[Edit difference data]
/---

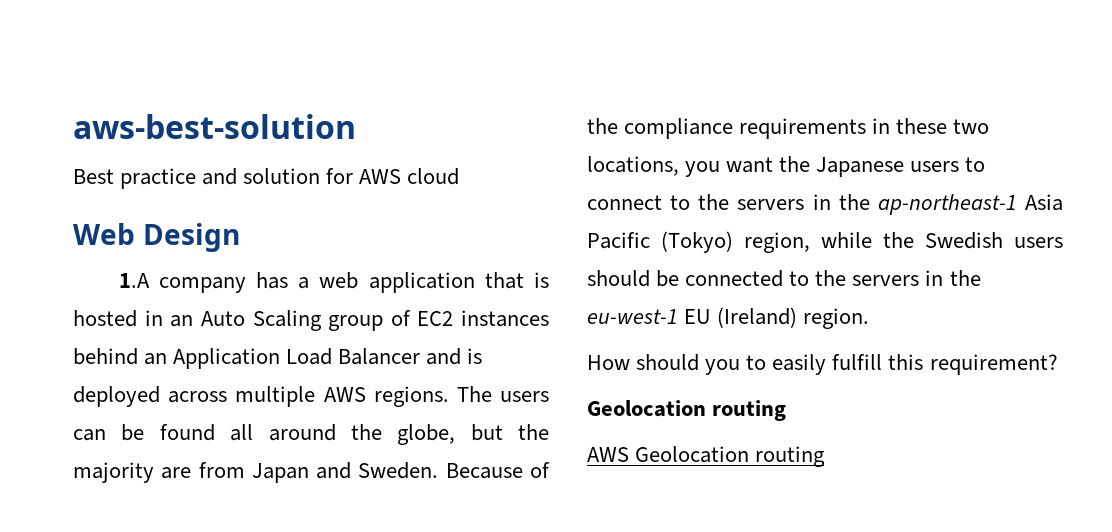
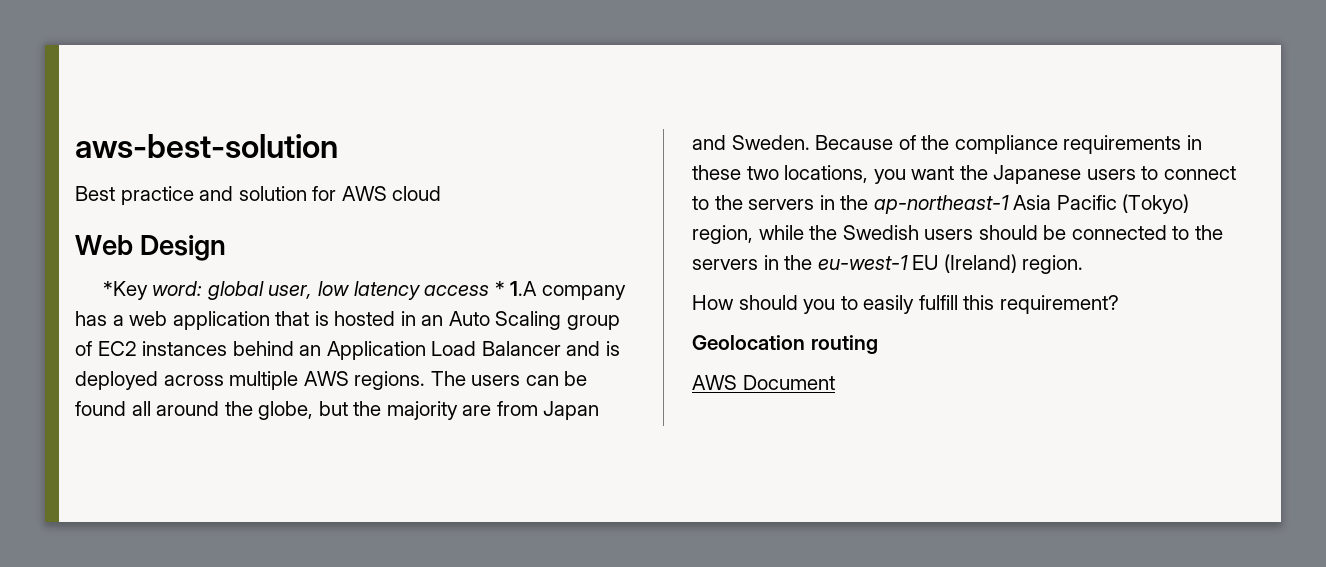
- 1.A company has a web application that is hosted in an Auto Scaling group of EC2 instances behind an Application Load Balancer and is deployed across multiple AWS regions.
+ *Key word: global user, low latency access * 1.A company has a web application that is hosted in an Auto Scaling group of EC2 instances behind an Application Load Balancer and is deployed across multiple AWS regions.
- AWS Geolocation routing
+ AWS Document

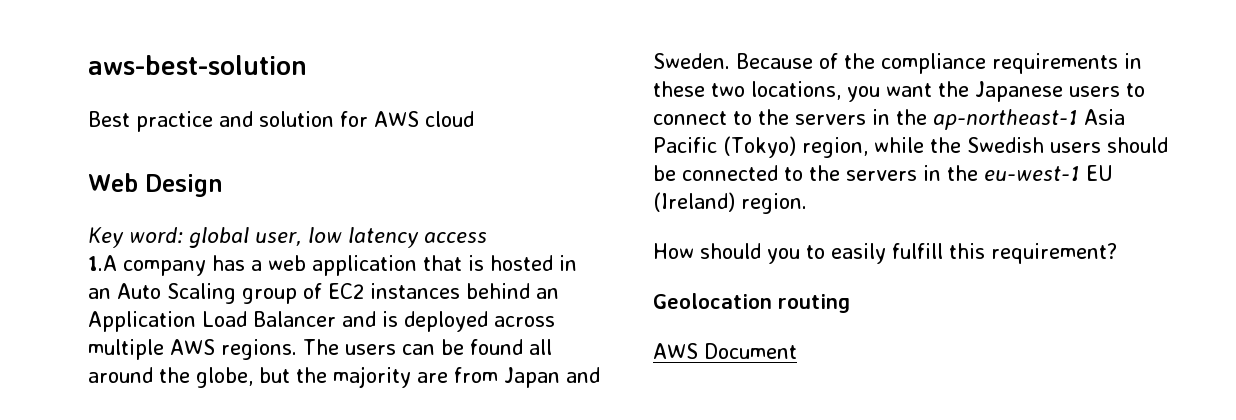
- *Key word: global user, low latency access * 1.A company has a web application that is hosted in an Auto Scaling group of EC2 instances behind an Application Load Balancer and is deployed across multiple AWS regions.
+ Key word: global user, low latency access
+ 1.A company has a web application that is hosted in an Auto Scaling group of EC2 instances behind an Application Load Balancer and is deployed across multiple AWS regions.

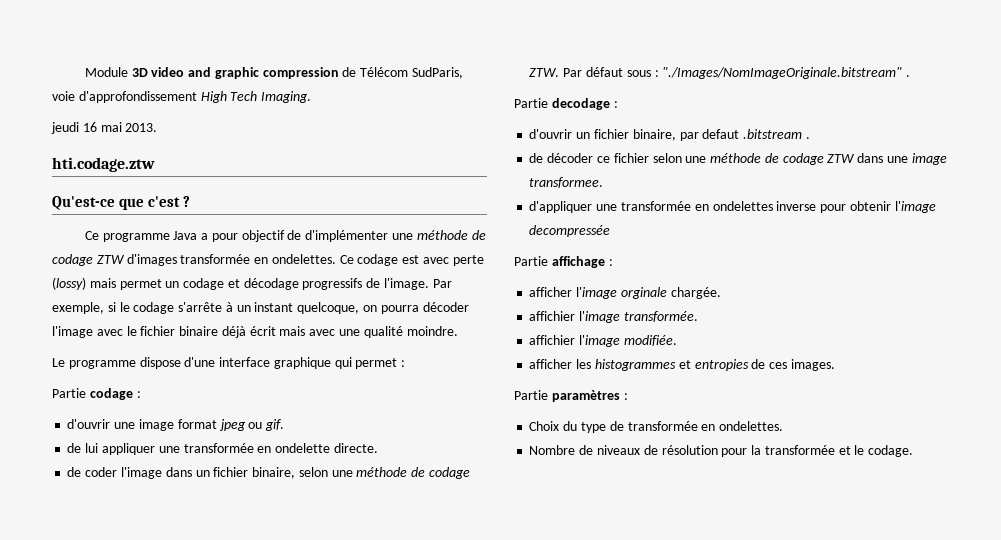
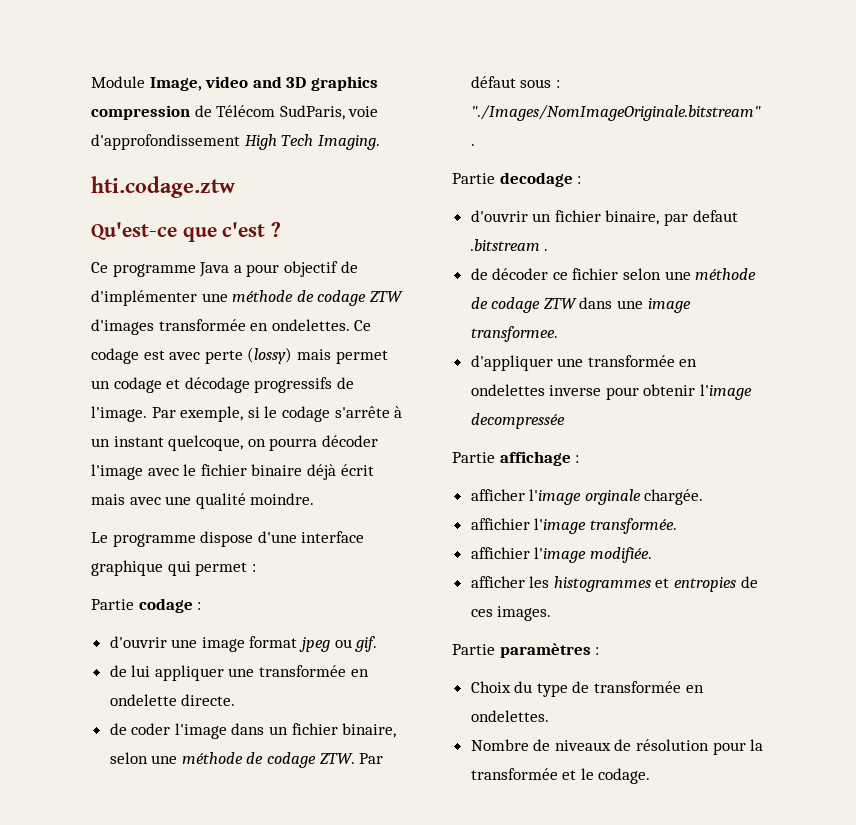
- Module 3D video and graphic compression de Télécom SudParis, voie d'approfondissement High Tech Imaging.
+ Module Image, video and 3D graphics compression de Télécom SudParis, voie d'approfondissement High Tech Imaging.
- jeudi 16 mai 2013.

\---

BRIEF » An exact copy of the entries above is required; pictures are not part of it.

ANSWER SECTION »
- 1.A company has a web application that is hosted in an Auto Scaling group of EC2 instances behind an Application Load Balancer and is deployed across multiple AWS regions.
+ *Key word: global user, low latency access * 1.A company has a web application that is hosted in an Auto Scaling group of EC2 instances behind an Application Load Balancer and is deployed across multiple AWS regions.
- AWS Geolocation routing
+ AWS Document

- *Key word: global user, low latency access * 1.A company has a web application that is hosted in an Auto Scaling group of EC2 instances behind an Application Load Balancer and is deployed across multiple AWS regions.
+ Key word: global user, low latency access
+ 1.A company has a web application that is hosted in an Auto Scaling group of EC2 instances behind an Application Load Balancer and is deployed across multiple AWS regions.

- Module 3D video and graphic compression de Télécom SudParis, voie d'approfondissement High Tech Imaging.
+ Module Image, video and 3D graphics compression de Télécom SudParis, voie d'approfondissement High Tech Imaging.
- jeudi 16 mai 2013.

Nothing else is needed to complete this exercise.